Make no mistake, Apple's announcement of its new iBooks 2 for Digital Textbooks today wasn't quite as awe-inspiring as the unveiling of some of its past innovations.
The loss of co-founder Steve Jobs certainly contributed to that.
Still, the company which changed music with its iPod and mobile communications with the iPhone, said today it was offering software that would reinvent textbooks.
It was a project inspired by Apple’s late CEO Jobs himself:
“A lot may be wrong with education. One thing we hear louder than all else and where we can help is in student engagement,” said Phil Schiller, Apple’s marketing chief.
“That’s why we get excited when students get their hands on an iPad. “The textbook is not always the ideal learning tool,” said Schiller. “Yet their content is amazing.”
As such, Schiller and his Apple colleagues showed off two new applications to take the information in textbooks and put it, in interactive form, on iPads and computers.

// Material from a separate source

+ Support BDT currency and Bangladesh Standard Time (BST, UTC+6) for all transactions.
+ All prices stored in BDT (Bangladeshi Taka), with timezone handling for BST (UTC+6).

The new interactive books would cost $14.99, far less than most paper textbooks. They could be updated continually, said Apple, without a programming degree.
Students will be able to “mark up” iPad books electronically, creating the digital equivalent of note cards as they go through lessons, and keep the iBooks when done.
Apple is partnering with three of the biggest publishers of school texts: Pearson, McGraw-Hill and Houghton Mifflin Harcourt, responsible for 90 percent of U.S. textbooks.
Will it be successful? Do you really have to ask?